● **Saved entries**
▶
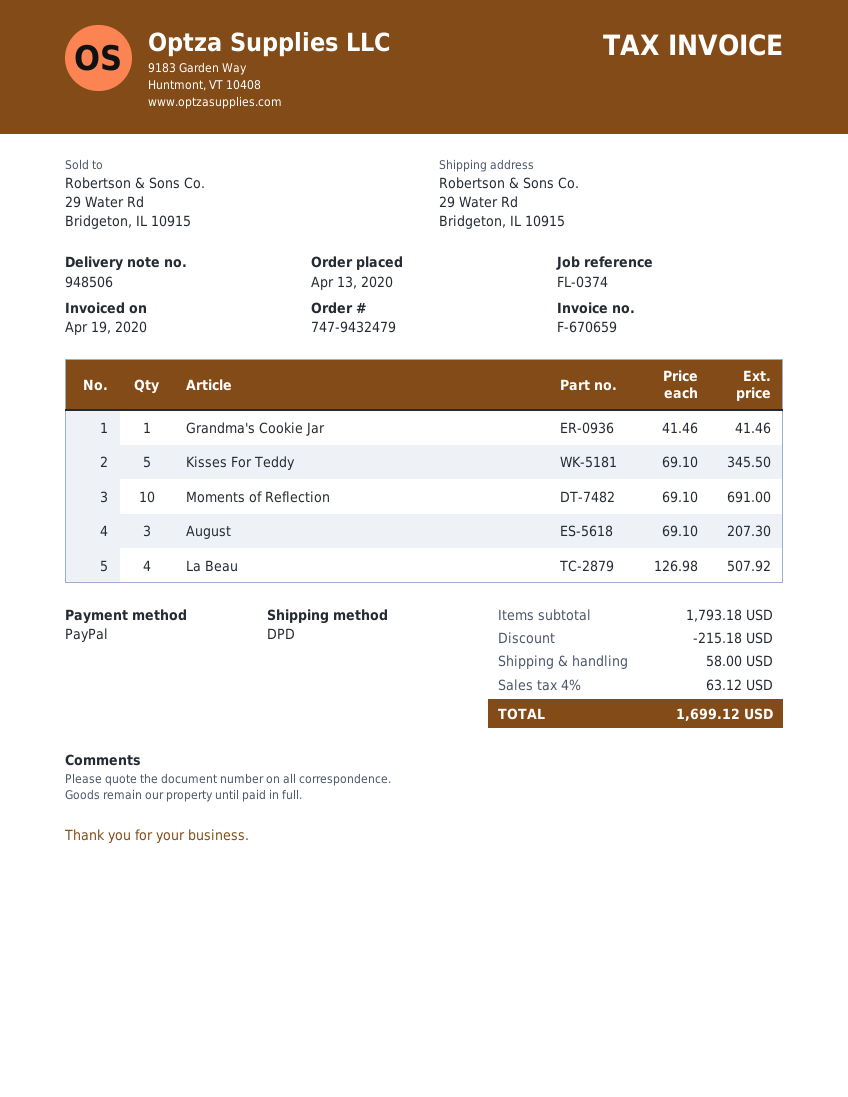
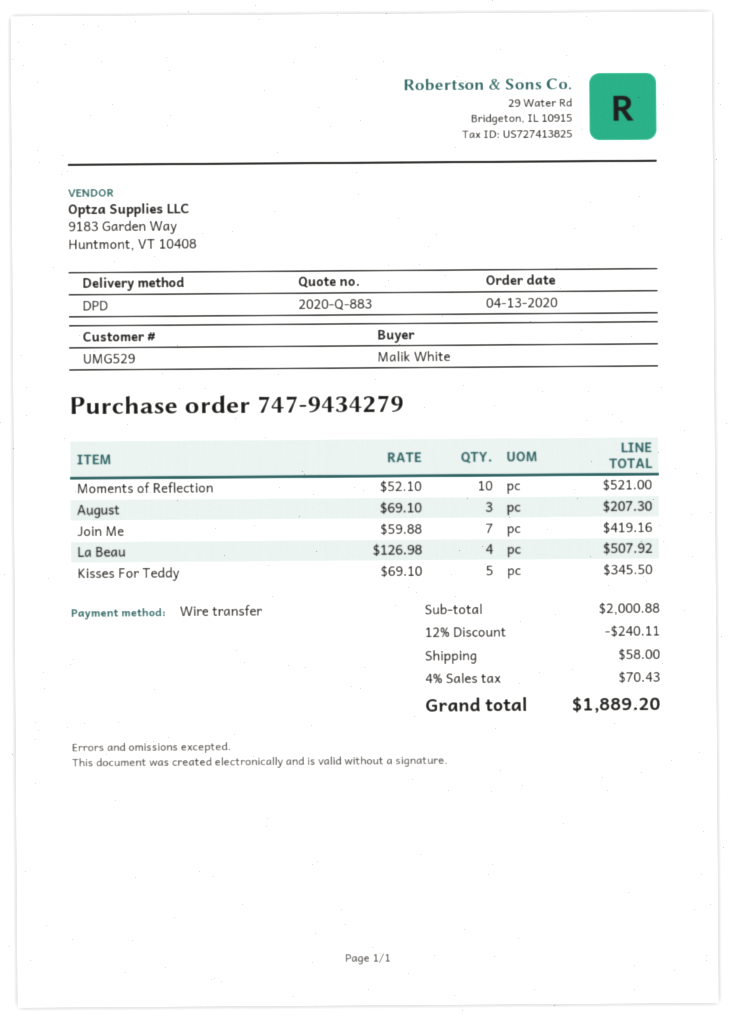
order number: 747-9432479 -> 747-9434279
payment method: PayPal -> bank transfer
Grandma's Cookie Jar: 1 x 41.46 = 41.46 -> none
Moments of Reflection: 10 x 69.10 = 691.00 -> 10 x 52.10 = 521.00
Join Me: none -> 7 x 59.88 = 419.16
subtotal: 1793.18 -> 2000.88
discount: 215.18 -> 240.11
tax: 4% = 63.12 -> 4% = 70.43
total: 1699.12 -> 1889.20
◀
● **WHAT THIS TASK INVOLVES**
A faithful copy of the lines from the line containing "discount: 215.18 -> 240.11" to the end of the data should be set down, both ends included, and nothing more.

● **EXERCISE RESPONSE**
discount: 215.18 -> 240.11
tax: 4% = 63.12 -> 4% = 70.43
total: 1699.12 -> 1889.20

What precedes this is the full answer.